🤖 AI Summary
This paper addresses event-based anomaly detection in steady-state systems—identifying potentially malicious activities deviating from historical normal behavior. We propose a hypergraph-guided, interpretable pattern modeling method. Our approach comprises three key contributions: (1) a hypergraph learning framework that automatically infers equivalence classes of behaviorally similar entities; (2) synthesis of highly readable, semantically grounded regular expression patterns from these equivalence classes, enabling intuitive, root-cause–aware anomaly attribution; and (3) an unsupervised, computationally efficient design supporting real-time inference. Evaluated on five real-world system datasets, our method achieves 1.2× higher precision and 1.3× higher recall than state-of-the-art deep learning baselines, while improving training and inference efficiency by an order of magnitude.
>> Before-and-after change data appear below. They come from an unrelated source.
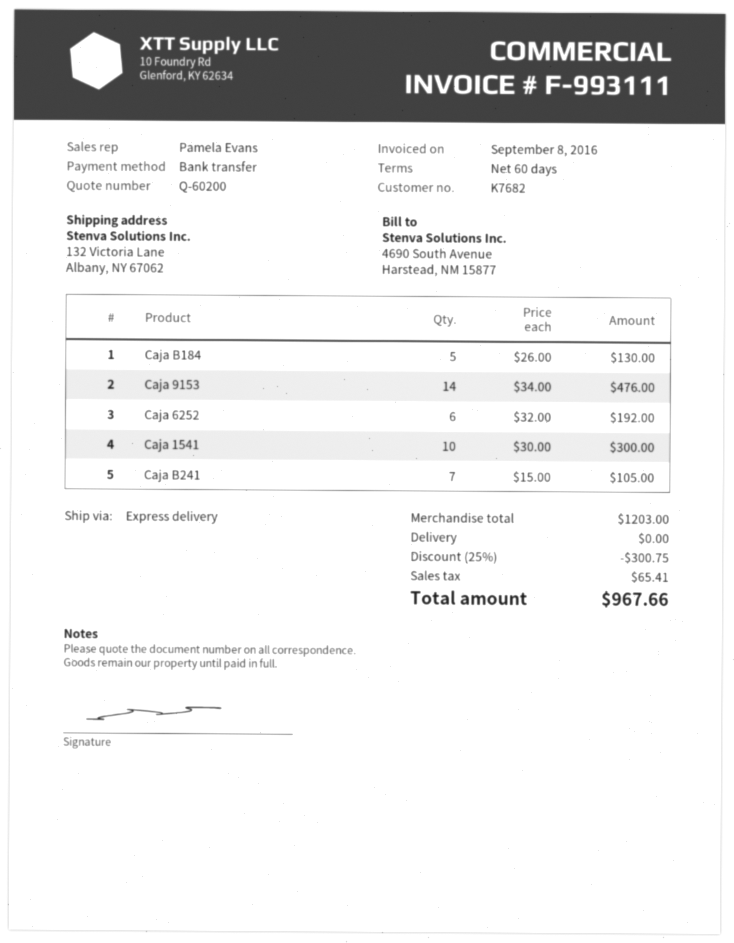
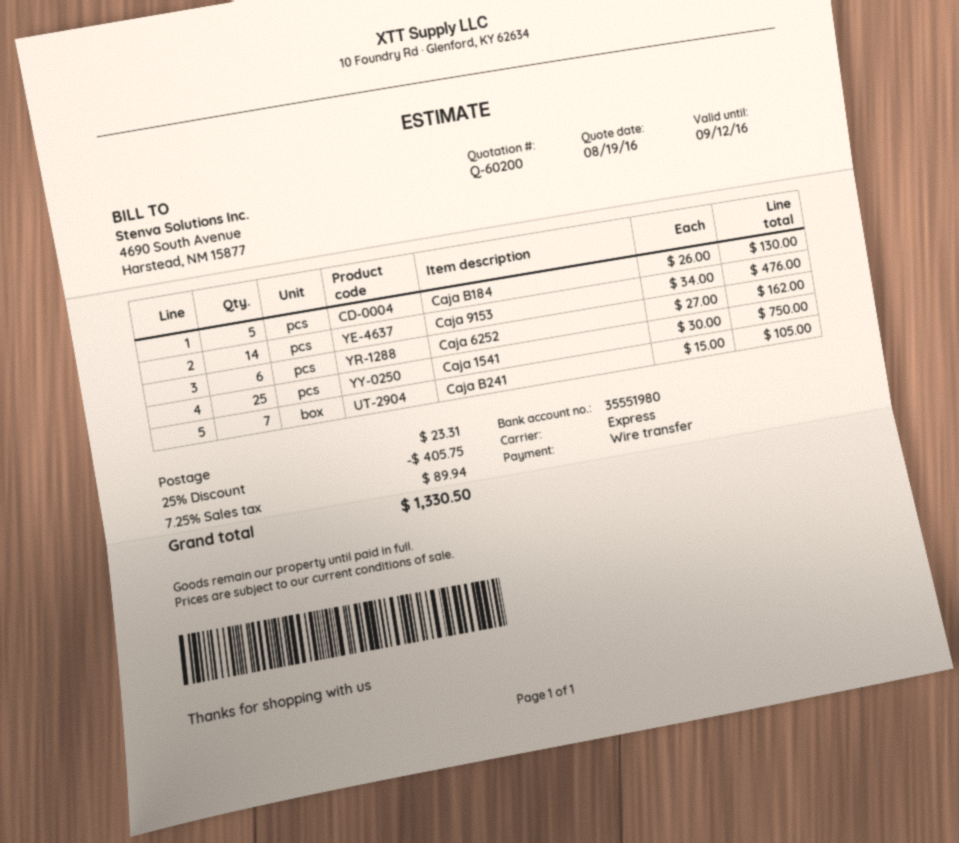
Caja 6252: 6 x 32.00 = 192.00 -> 6 x 27.00 = 162.00
Caja 1541: 10 x 30.00 = 300.00 -> 25 x 30.00 = 750.00
discount: 25% = 300.75 -> 25% = 405.75
shipping: 0.00 -> 23.31
tax: 65.41 -> 89.94
total: 967.66 -> 1330.50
Crucially, it operates effectively on a single CPU core, enabling lightweight deployment in resource-constrained environments.
📝 Abstract
We propose HyGLAD, a novel algorithm that automatically builds a set of interpretable patterns that model event data. These patterns can then be used to detect event-based anomalies in a stationary system, where any deviation from past behavior may indicate malicious activity. The algorithm infers equivalence classes of entities with similar behavior observed from the events, and then builds regular expressions that capture the values of those entities. As opposed to deep-learning approaches, the regular expressions are directly interpretable, which also translates to interpretable anomalies. We evaluate HyGLAD against all 7 unsupervised anomaly detection methods from DeepOD on five datasets from real-world systems. The experimental results show that on average HyGLAD outperforms existing deep-learning methods while being an order of magnitude more efficient in training and inference (single CPU vs GPU). Precision improved by 1.2x and recall by 1.3x compared to the second-best baseline.